Network failure

jmz · Feb 3, 2012

I have VMs on Proxmox 2.0 hosts that occasionally lose networking. Bringing the interface up/down doesn't help and I don't see any traffic on the host if I tcpdump the tap device. I had this problem with virtio networking and high traffic rates in the past and using e1000 resolved my issues, but now I am experiencing the same problem on e1000 as well as virtio.

Code:

pve-manager: 2.0-10 (pve-manager/2.0/7a10f3e6)
running kernel: 2.6.32-6-pve
proxmox-ve-2.6.32: 2.0-52
pve-kernel-2.6.32-6-pve: 2.6.32-52
lvm2: 2.02.86-1pve1
clvm: 2.02.86-1pve1
corosync-pve: 1.4.1-1
openais-pve: 1.1.4-1
libqb: 0.6.0-1
redhat-cluster-pve: 3.1.7-1
pve-cluster: 1.0-11
qemu-server: 2.0-6
pve-firmware: 1.0-13
libpve-common-perl: 1.0-8
libpve-access-control: 1.0-2
libpve-storage-perl: 2.0-6
vncterm: 1.0-2
vzctl: 3.0.29-3pve3
vzprocps: 2.0.11-2
vzquota: 3.0.12-3
pve-qemu-kvm: 0.15.0-1
ksm-control-daemon: 1.1-1

tom · Feb 3, 2012

test with the latest packages. run aptitude update && aptitude full-upgrade.

Mr.Embedded · Feb 4, 2012

Im having this issue as well but the host seems fine but the VMs intermittently lose the network just like the OP. The only thing that seems to work is to ping the gateway from the VM when this happens and after 2-3sec it catches and I get a reply and the route is there again.

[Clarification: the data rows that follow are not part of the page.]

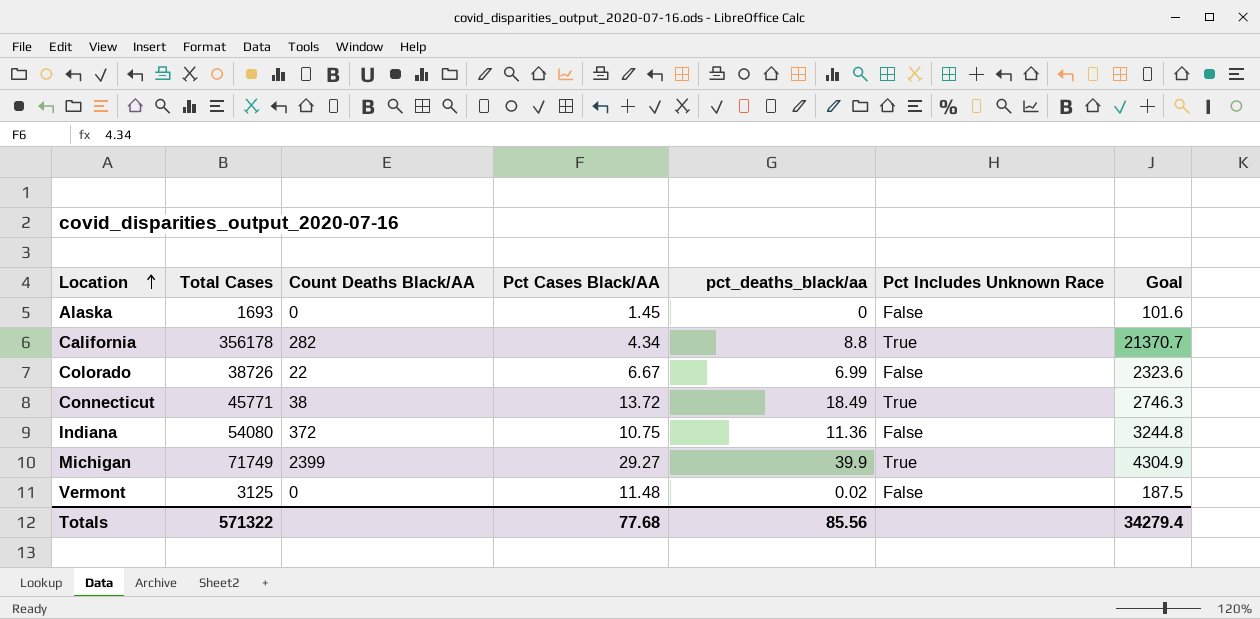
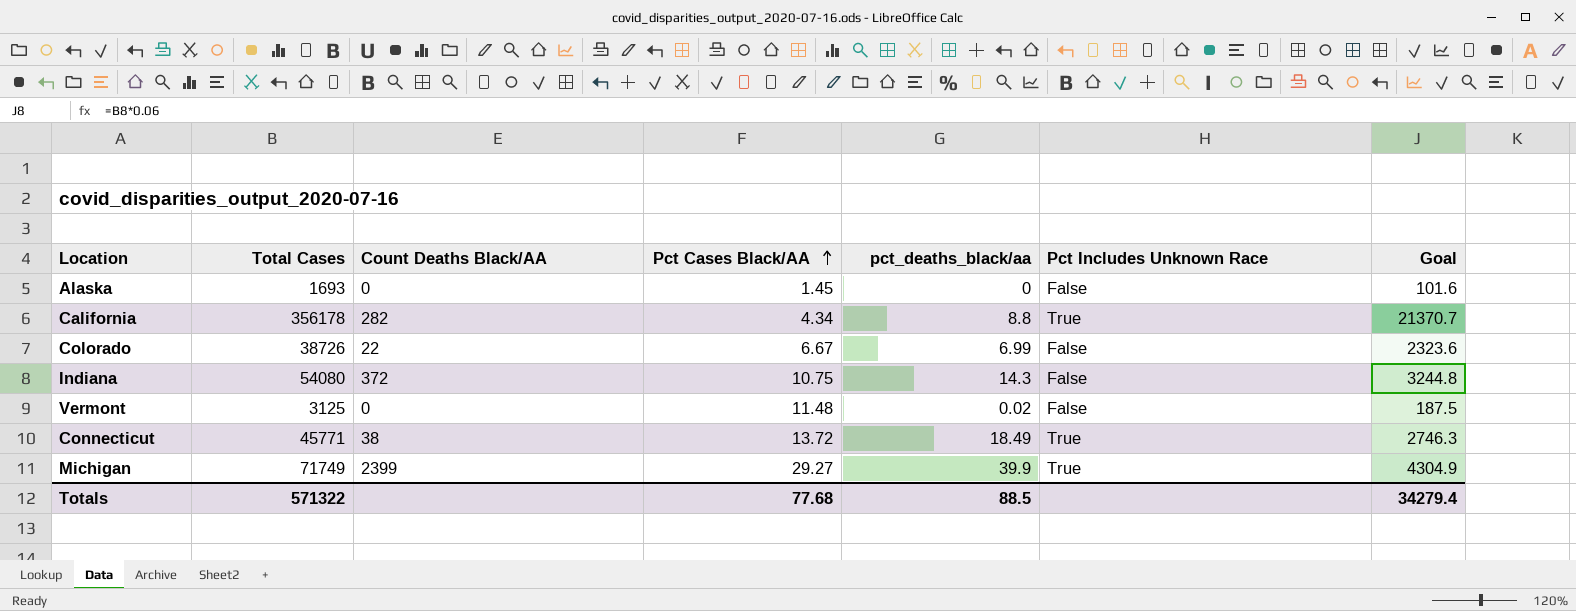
row order: Location ascending -> Pct Cases Black/AA ascending
Indiana | pct_deaths_black/aa: 11.36 -> 14.3
Totals | pct_deaths_black/aa: 85.56 -> 88.5

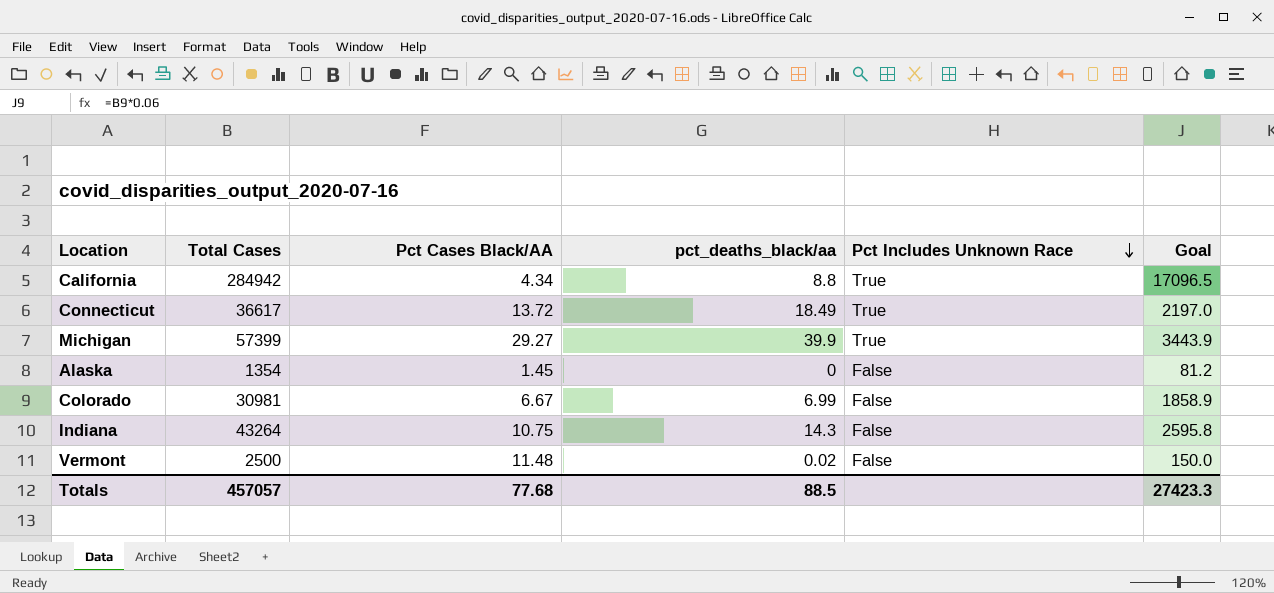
row order: Pct Cases Black/AA ascending -> Pct Includes Unknown Race descending
column Count Deaths Black/AA | position: 3 -> none
California | Total Cases: 356178 -> 284942
California | Goal: 21370.7 -> 17096.5
Connecticut | Total Cases: 45771 -> 36617
Connecticut | Goal: 2746.3 -> 2197.0
Michigan | Total Cases: 71749 -> 57399
Michigan | Goal: 4304.9 -> 3443.9
Alaska | Total Cases: 1693 -> 1354
Alaska | Goal: 101.6 -> 81.2
Colorado | Total Cases: 38726 -> 30981
Colorado | Goal: 2323.6 -> 1858.9
Indiana | Total Cases: 54080 -> 43264
Indiana | Goal: 3244.8 -> 2595.8
Vermont | Total Cases: 3125 -> 2500
Vermont | Goal: 187.5 -> 150.0
Totals | Total Cases: 571322 -> 457057
Totals | Goal: 34279.4 -> 27423.3

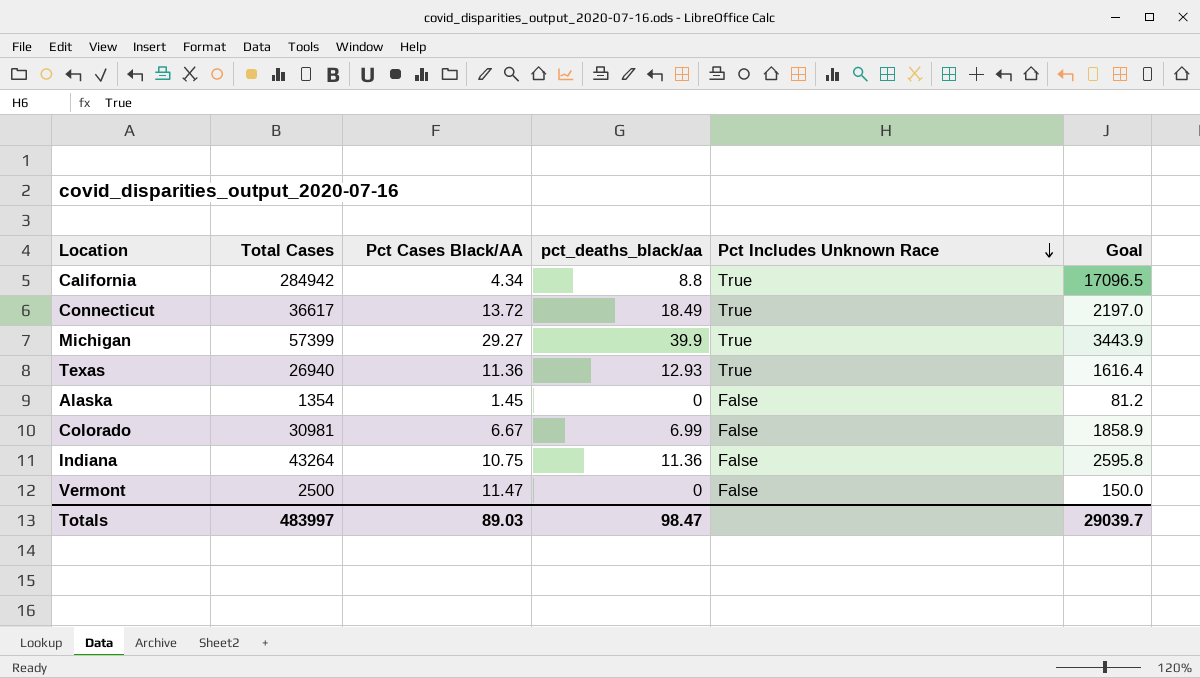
row Texas: none -> 26940 | 11.36 | 12.93 | True | 1616.4
Indiana | pct_deaths_black/aa: 14.3 -> 11.36
Vermont | Pct Cases Black/AA: 11.48 -> 11.47
Vermont | pct_deaths_black/aa: 0.02 -> 0
Totals | Total Cases: 457057 -> 483997
Totals | Pct Cases Black/AA: 77.68 -> 89.03
Totals | pct_deaths_black/aa: 88.5 -> 98.47
Totals | Goal: 27423.3 -> 29039.7

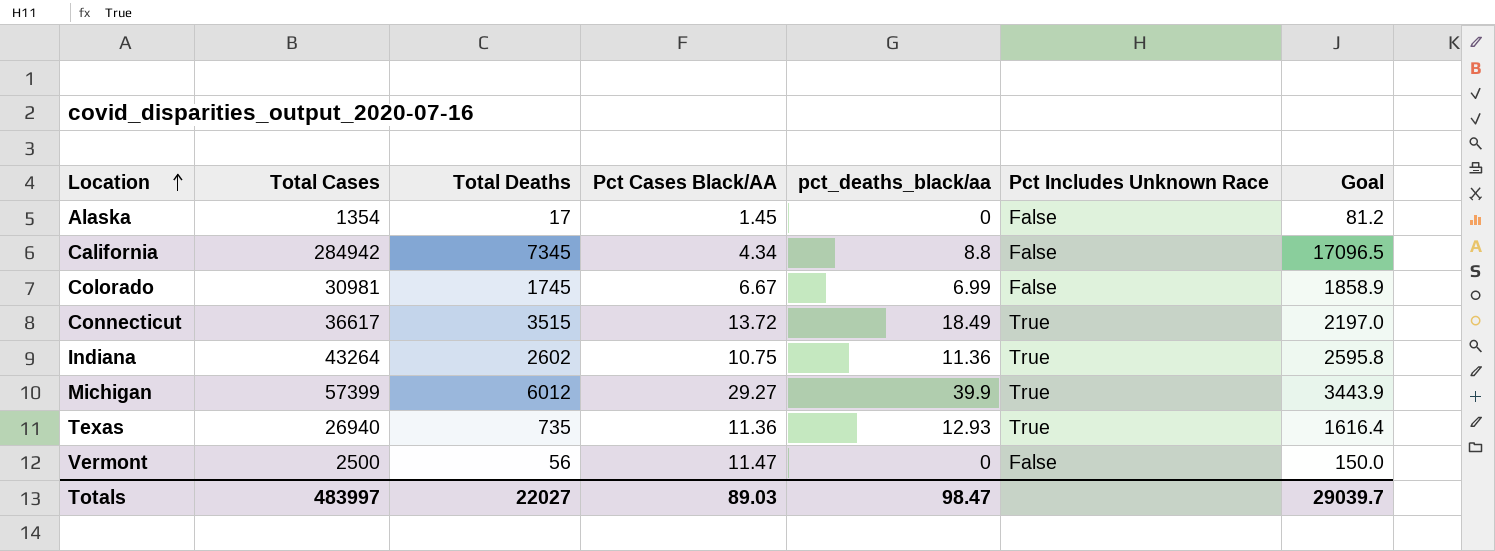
row order: Pct Includes Unknown Race descending -> Location ascending
column Total Deaths | position: none -> 3
California | Pct Includes Unknown Race: True -> False
Indiana | Pct Includes Unknown Race: False -> True

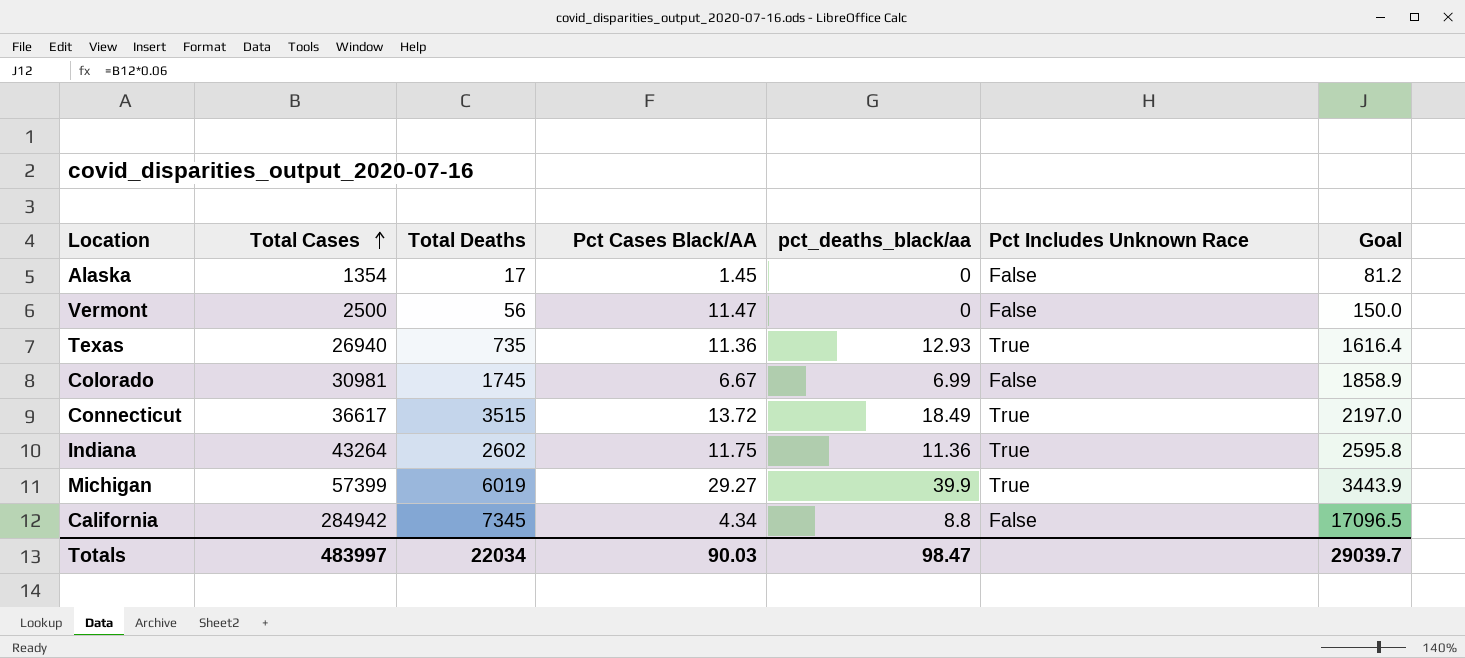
row order: Location ascending -> Total Cases ascending
Indiana | Pct Cases Black/AA: 10.75 -> 11.75
Michigan | Total Deaths: 6012 -> 6019
Totals | Total Deaths: 22027 -> 22034
Totals | Pct Cases Black/AA: 89.03 -> 90.03

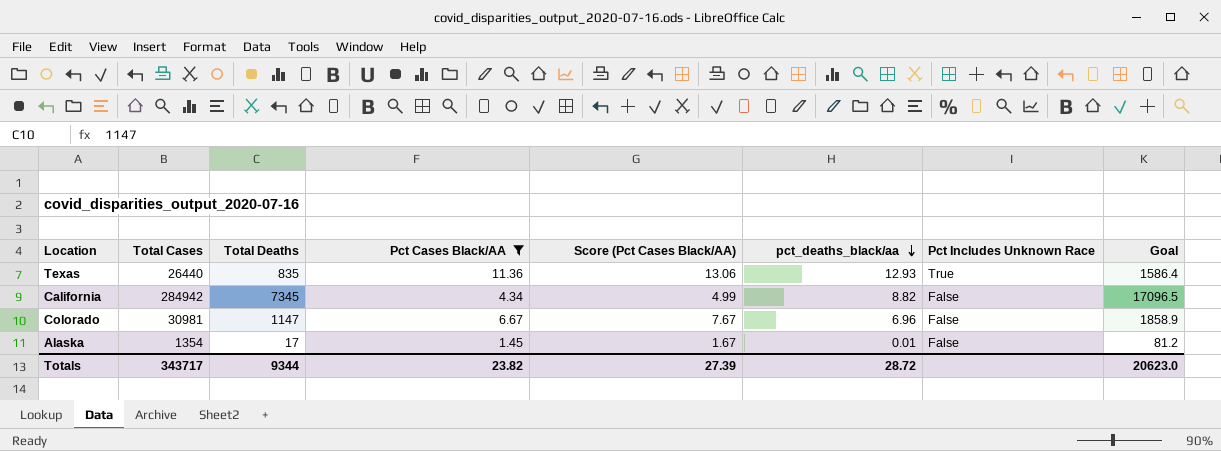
filter: none -> Pct Cases Black/AA <= 11.36
row order: Total Cases ascending -> pct_deaths_black/aa descending
column Score (Pct Cases Black/AA) | formula: none -> [Pct Cases Black/AA] * 1.15
Texas | Total Cases: 26940 -> 26440
Texas | Total Deaths: 735 -> 835
Texas | Goal: 1616.4 -> 1586.4
California | pct_deaths_black/aa: 8.8 -> 8.82
Colorado | Total Deaths: 1745 -> 1147
Colorado | pct_deaths_black/aa: 6.99 -> 6.96
Alaska | pct_deaths_black/aa: 0 -> 0.01
Totals | Total Cases: 483997 -> 343717
Totals | Total Deaths: 22034 -> 9344
Totals | Pct Cases Black/AA: 90.03 -> 23.82
Totals | pct_deaths_black/aa: 98.47 -> 28.72
Totals | Goal: 29039.7 -> 20623.0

Here is my network config. Note that its a bonded setup so maybe that configuration is causing this. The logs are not showing anything exciting at all so I am not sure what the story is here.

Code:

auto lo
iface lo inet loopback

iface eth0 inet manual
iface eth1 inet manual

auto bond0
iface bond0 inet manual
        bond_miimon 100
        bond_mode balance-alb
        bond_downdelay 200
        bond_updelay 200
        slaves eth0 eth1

 auto vmbr0
iface vmbr0 inet static
        address  192.168.xxx.xxx
        netmask  255.255.255.0
        gateway  192.168.xxx.xxx
        bridge_ports bond0
        bridge_stp off
        bridge_fd 0
        bridge_maxwait 0
        bridge_maxage 0
        bridge_aging 0

The NICs are Intel so they shouldn't have issues with the bond setup at all.

Code:

06:07.0 Ethernet controller: Intel Corporation 82541GI Gigabit Ethernet Controller (rev 05)
07:08.0 Ethernet controller: Intel Corporation 82541GI Gigabit Ethernet Controller (rev 05)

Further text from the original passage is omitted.